The proximity of multiple CPU cores on the same die allows the cache coherency circuitry to operate at a much higher clock rate than what is possible if the signals have to travel off-chip. Combining equivalent CPUs on a single die significantly improves the performance of cache snoop (alternative: Bus snooping) operations. Put simply, this means that signals between different CPUs travel shorter distances, and therefore those signals degrade less. These higher-quality signals allow more data to be sent in a given time period, since individual signals can be shorter and do not need to be repeated as often.

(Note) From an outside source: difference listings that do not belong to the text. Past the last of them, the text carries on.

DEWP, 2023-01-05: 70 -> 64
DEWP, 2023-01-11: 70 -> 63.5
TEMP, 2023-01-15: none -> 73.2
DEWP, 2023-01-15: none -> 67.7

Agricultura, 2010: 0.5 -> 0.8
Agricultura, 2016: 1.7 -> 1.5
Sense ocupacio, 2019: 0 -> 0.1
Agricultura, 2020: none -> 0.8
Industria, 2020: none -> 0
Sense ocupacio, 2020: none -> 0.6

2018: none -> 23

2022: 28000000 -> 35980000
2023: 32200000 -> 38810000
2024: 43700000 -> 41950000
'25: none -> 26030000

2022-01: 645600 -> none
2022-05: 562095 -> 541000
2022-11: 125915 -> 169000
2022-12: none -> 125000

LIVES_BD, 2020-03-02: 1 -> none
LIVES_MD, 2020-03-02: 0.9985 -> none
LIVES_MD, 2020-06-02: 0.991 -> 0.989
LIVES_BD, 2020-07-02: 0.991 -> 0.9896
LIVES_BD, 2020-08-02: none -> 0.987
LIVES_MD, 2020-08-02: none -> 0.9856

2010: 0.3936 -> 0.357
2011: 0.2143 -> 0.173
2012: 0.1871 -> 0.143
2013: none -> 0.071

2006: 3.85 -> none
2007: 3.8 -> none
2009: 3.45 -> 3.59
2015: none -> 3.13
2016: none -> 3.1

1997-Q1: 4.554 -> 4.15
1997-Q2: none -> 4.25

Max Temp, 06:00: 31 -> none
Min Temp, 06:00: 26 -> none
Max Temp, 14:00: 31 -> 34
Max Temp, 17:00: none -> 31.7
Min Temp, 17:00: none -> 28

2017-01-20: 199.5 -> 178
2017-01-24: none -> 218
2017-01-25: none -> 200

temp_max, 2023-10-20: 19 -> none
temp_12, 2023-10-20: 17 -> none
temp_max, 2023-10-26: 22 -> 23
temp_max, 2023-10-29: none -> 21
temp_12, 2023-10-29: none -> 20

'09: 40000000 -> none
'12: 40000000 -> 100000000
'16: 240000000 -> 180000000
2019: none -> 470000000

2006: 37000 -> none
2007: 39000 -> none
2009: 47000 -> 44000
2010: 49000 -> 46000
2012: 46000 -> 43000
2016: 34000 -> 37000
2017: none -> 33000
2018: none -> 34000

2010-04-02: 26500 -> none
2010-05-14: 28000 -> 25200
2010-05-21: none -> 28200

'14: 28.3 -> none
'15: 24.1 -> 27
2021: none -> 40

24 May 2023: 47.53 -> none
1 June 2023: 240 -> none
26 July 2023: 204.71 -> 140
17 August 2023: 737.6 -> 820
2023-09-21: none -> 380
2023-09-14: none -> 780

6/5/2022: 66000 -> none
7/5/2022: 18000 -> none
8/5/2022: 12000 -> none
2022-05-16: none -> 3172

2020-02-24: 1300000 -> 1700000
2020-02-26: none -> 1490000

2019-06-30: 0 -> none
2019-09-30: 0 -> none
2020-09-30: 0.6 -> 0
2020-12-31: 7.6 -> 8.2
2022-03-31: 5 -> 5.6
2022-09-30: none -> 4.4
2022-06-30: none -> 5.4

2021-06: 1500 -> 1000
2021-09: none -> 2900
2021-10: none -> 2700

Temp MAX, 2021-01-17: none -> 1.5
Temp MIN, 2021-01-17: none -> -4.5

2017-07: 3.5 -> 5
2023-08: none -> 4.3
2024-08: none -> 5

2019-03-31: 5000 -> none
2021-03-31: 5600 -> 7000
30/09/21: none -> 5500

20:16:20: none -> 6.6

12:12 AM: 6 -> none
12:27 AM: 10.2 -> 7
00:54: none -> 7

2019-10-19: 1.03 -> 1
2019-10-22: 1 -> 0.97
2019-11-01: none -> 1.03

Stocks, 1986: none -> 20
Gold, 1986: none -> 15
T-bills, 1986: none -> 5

Assuming that the die can physically fit into the package, multi-core CPU designs require much less printed circuit board (PCB) space than do multi-chip SMP designs. Also, a dual-core processor uses slightly less power than two coupled single-core processors, principally because of the decreased power required to drive signals external to the chip. Furthermore, the cores share some circuitry, like the L2 cache and the interface to the front-side bus (FSB). In terms of competing technologies for the available silicon die area, multi-core design can make use of proven CPU core library designs and produce a product with lower risk of design error than devising a new wider-core design. Also, adding more cache suffers from diminishing returns.

Multi-core chips also allow higher performance at lower energy. This can be a big factor in mobile devices that operate on batteries. Since each core in a multi-core CPU is generally more energy-efficient, the chip becomes more efficient than having a single large monolithic core. This allows higher performance with less energy. A challenge in this, however, is the additional overhead of writing parallel code.

Disadvantages

Maximizing the usage of the computing resources provided by multi-core processors requires adjustments both to the operating system (OS) support and to existing application software. Also, the ability of multi-core processors to increase application performance depends on the use of multiple threads within applications.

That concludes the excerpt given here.